** Records for this task follows **

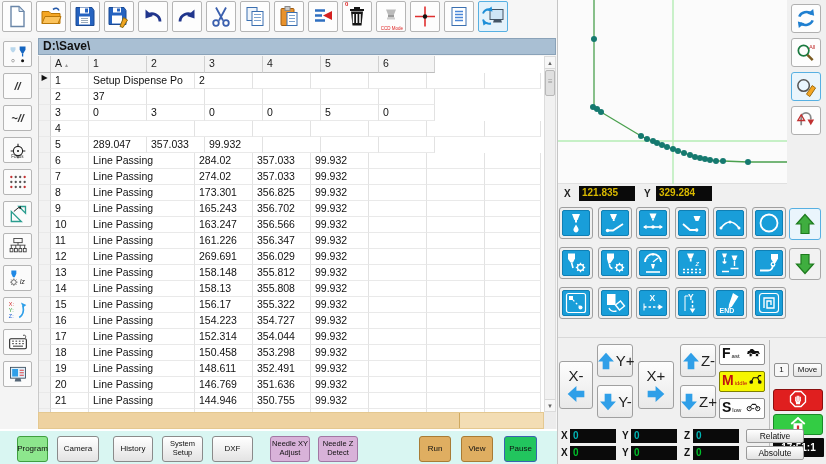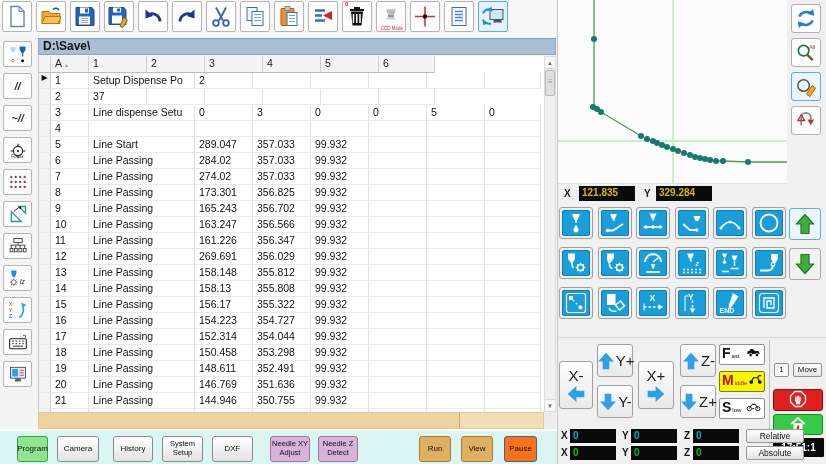--- a/index.html
+++ b/index.html
@@ -307,7 +307,6 @@
       <div class="trow">
         <div class="tc rowhdr"></div>
         <div class="tc cA">3</div>
-        <div class="tc cCmd">Line dispense Setu</div>
         <div class="tc cN">0</div>
         <div class="tc cN">3</div>
         <div class="tc cN">0</div>

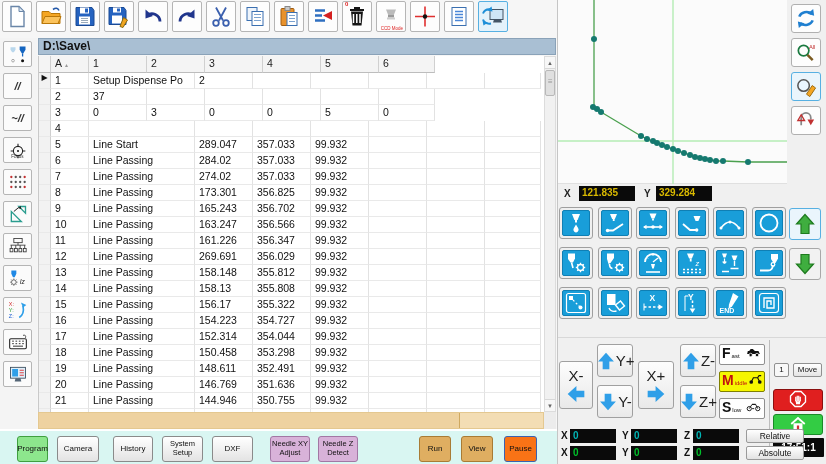--- a/index.html
+++ b/index.html
@@ -328,7 +328,6 @@
       <div class="trow">
         <div class="tc rowhdr"></div>
         <div class="tc cA">5</div>
-        <div class="tc cCmd">Line Start</div>
         <div class="tc cN">289.047</div>
         <div class="tc cN">357.033</div>
         <div class="tc cN">99.932</div>

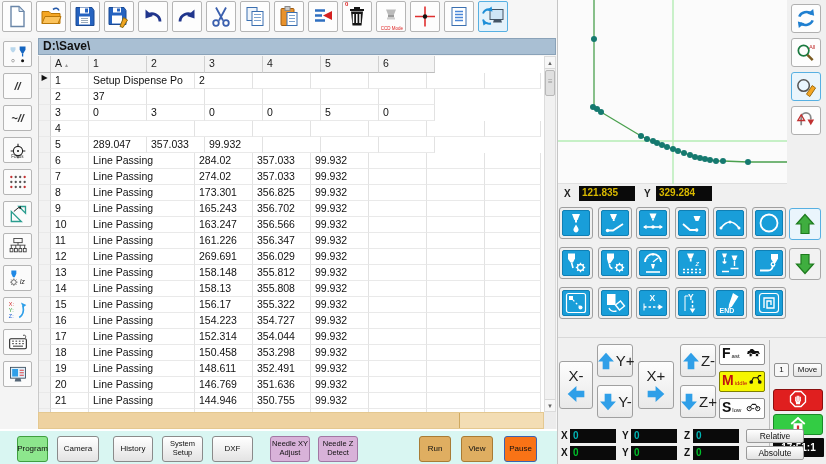--- a/index.html
+++ b/index.html
@@ -562,7 +562,7 @@
       <div class="bbtn" style="left: 461px; width: 32px; background: rgb(223, 174, 97); border-color: rgb(168, 123, 53);">
         <span>View</span>
       </div>
-      <div class="bbtn" style="left: 504px; width: 33px; background: #f97316; border-color: rgb(58, 98, 176);">
+      <div class="bbtn" style="left: 504px; width: 33px; background: #22c55e; border-color: rgb(58, 98, 176);">
         <span>Pause</span>
       </div>
     </div>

** End of Records for this task **

### Your task
All entries should be restated word for word; no images belong in the copy.

### Answer to this task
--- a/index.html
+++ b/index.html
@@ -307,7 +307,6 @@
       <div class="trow">
         <div class="tc rowhdr"></div>
         <div class="tc cA">3</div>
-        <div class="tc cCmd">Line dispense Setu</div>
         <div class="tc cN">0</div>
         <div class="tc cN">3</div>
         <div class="tc cN">0</div>

--- a/index.html
+++ b/index.html
@@ -328,7 +328,6 @@
       <div class="trow">
         <div class="tc rowhdr"></div>
         <div class="tc cA">5</div>
-        <div class="tc cCmd">Line Start</div>
         <div class="tc cN">289.047</div>
         <div class="tc cN">357.033</div>
         <div class="tc cN">99.932</div>

--- a/index.html
+++ b/index.html
@@ -562,7 +562,7 @@
       <div class="bbtn" style="left: 461px; width: 32px; background: rgb(223, 174, 97); border-color: rgb(168, 123, 53);">
         <span>View</span>
       </div>
-      <div class="bbtn" style="left: 504px; width: 33px; background: #f97316; border-color: rgb(58, 98, 176);">
+      <div class="bbtn" style="left: 504px; width: 33px; background: #22c55e; border-color: rgb(58, 98, 176);">
         <span>Pause</span>
       </div>
     </div>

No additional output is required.